Sunday, December 11, 2011

Mind-blowing SEX actually can wipe memory clean

A 54-year-old woman showed up in the emergency room at Georgetown University Hospital with her husband, unable to remember the past 24 hours. Her newer memories were hazy, too. One thing she did recall: Her amnesia had started right after having sex with her husband just an hour before.


While sex can be forgettable or mind-blowing, for some people, it can quite literally be both at the same time. The woman, whose case was reported in the September issue of The Journal of Emergency Medicine, was experiencing transient global amnesia, a rare condition in which memory suddenly, temporarily, disappears.

People with transient global amnesia suffer no side effects, and the memory problems usually reverse themselves in the span of a few hours.
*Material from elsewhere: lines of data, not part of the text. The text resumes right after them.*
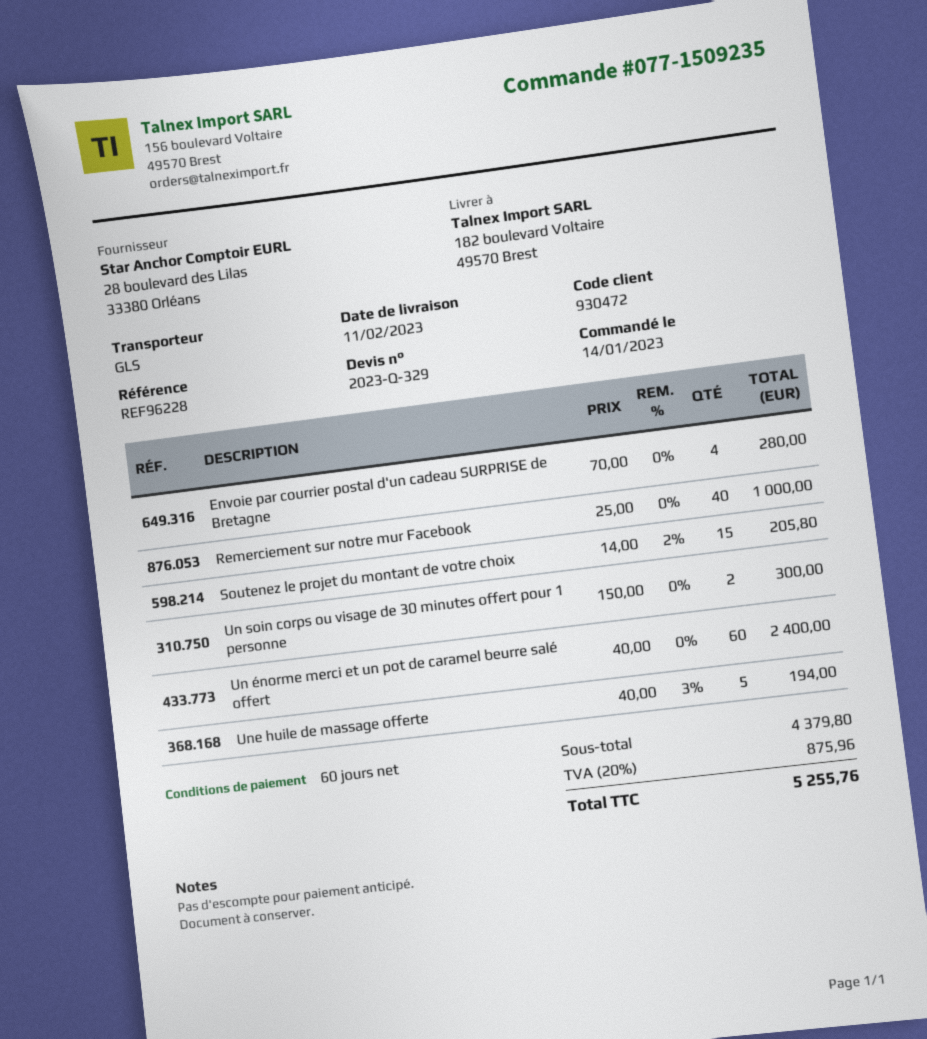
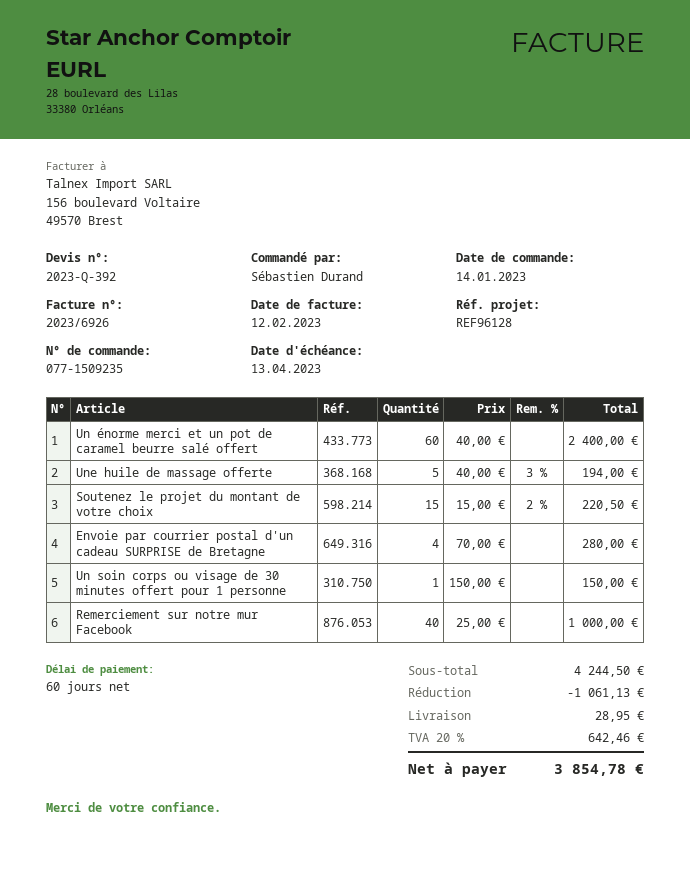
quote number: 2023-Q-329 -> 2023-Q-392
reference: REF96228 -> REF96128
Soutenez le projet du montant de votre choix: 15 x 14.00 - 2% = 205.80 -> 15 x 15.00 - 2% = 220.50
Un soin corps ou visage de 30 minutes offert pour 1 personne: 2 x 150.00 = 300.00 -> 1 x 150.00 = 150.00
subtotal: 4379.80 -> 4244.50
discount: none -> 1061.13
shipping: none -> 28.95
tax: 20% = 875.96 -> 20% = 642.46
total: 5255.76 -> 3854.78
It's a rare condition, affecting only about 3 to 5 people per 100,000 each year. But what makes transient global amnesia so eerie is that researchers aren't sure what causes it, or why patients remain otherwise chatty and alert while missing large chunks of their memories.
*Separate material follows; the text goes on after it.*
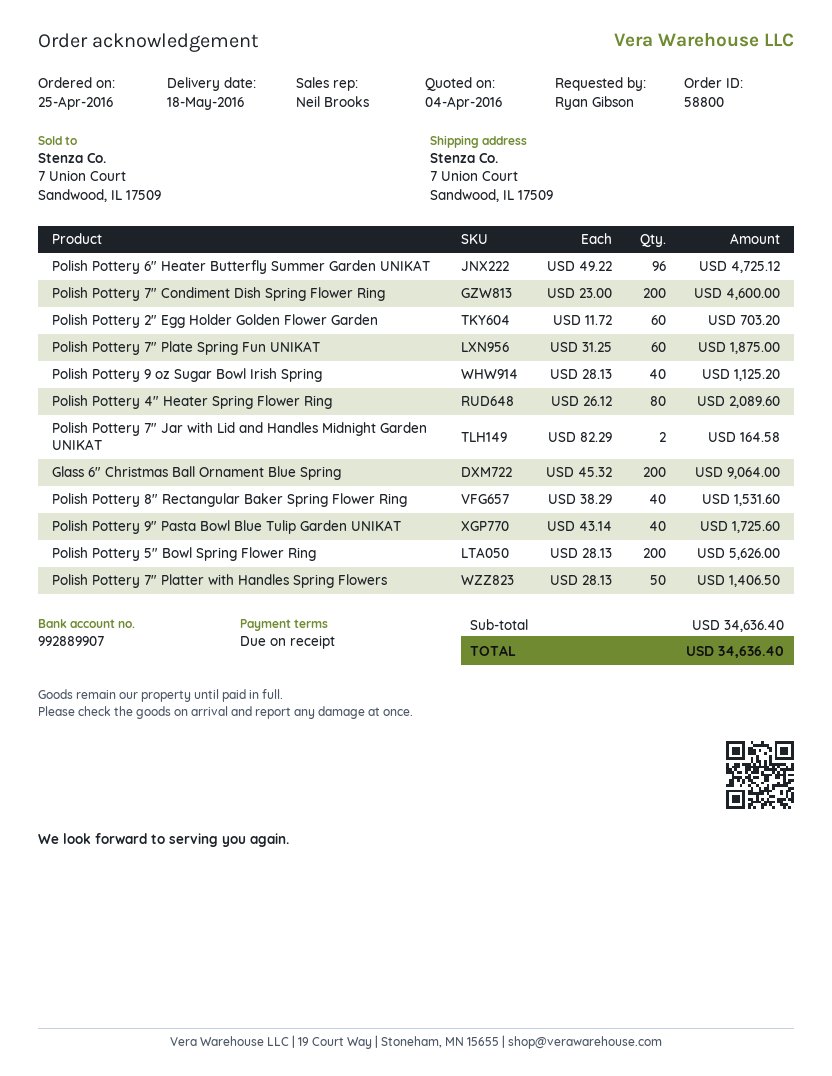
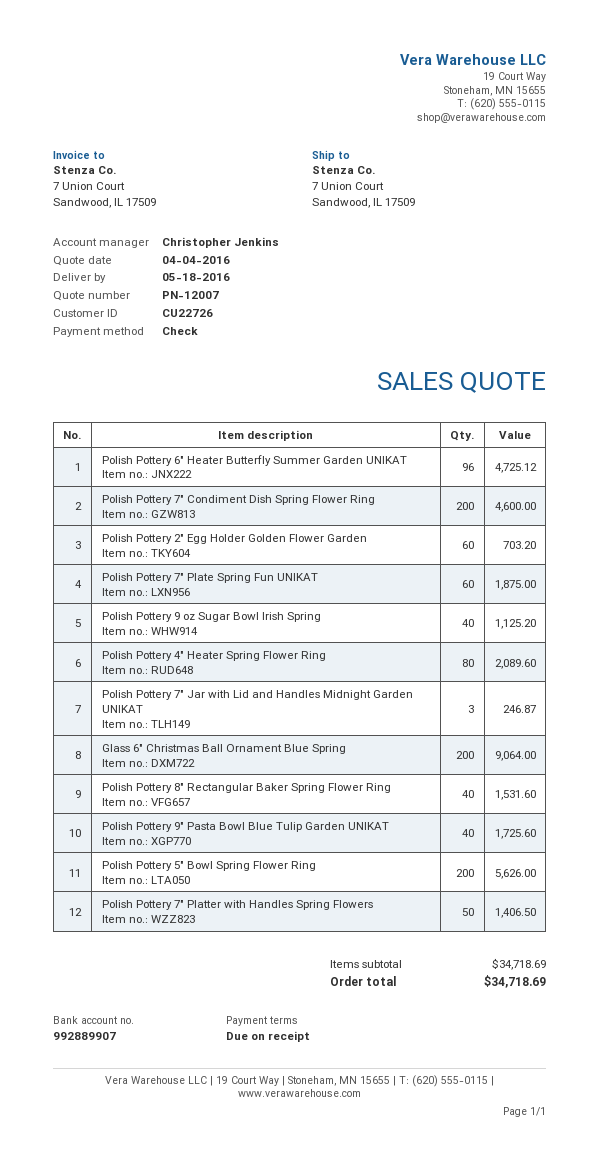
sales rep: Neil Brooks -> Christopher Jenkins
Polish Pottery 7" Jar with Lid and Handles Midnight Garden UNIKAT: 2 for 164.58 -> 3 for 246.87
subtotal: 34636.40 -> 34718.69
total: 34636.40 -> 34718.69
"We don't know very much about the cause," said Sebastian Ameriso, a neurologist at the Institute for Neurological Research in Buenos Aires, who was not involved in the 54-year-old woman's case. "It causes a lot of alarm, but this is not a stroke or an event that causes damage to the brain. It's almost always very benign."

Mind-erasing activities 
Sex can trigger transient global amnesia, as can other physically strenuous activities. People in their 50s and 60s are the most likely to experience an episode, but strangely, most people with transient global amnesia have it only once. In most cases, the amnesia is anterograde, meaning people have trouble forming new memories. Sometimes, people also experience transient retrograde amnesia, forgetting some portion of their previous memories. In the case of the 54-year-old woman at the Washington, D.C., hospital, the last day was a fog, and she had been forgetful and confused since having sex.

As with most patients, the woman's brain scans using magnetic resonance imaging (MRI) and computed tomography (CT) showed nothing unusual and no damage to the brain. By the time she left the emergency room, her symptoms were almost gone.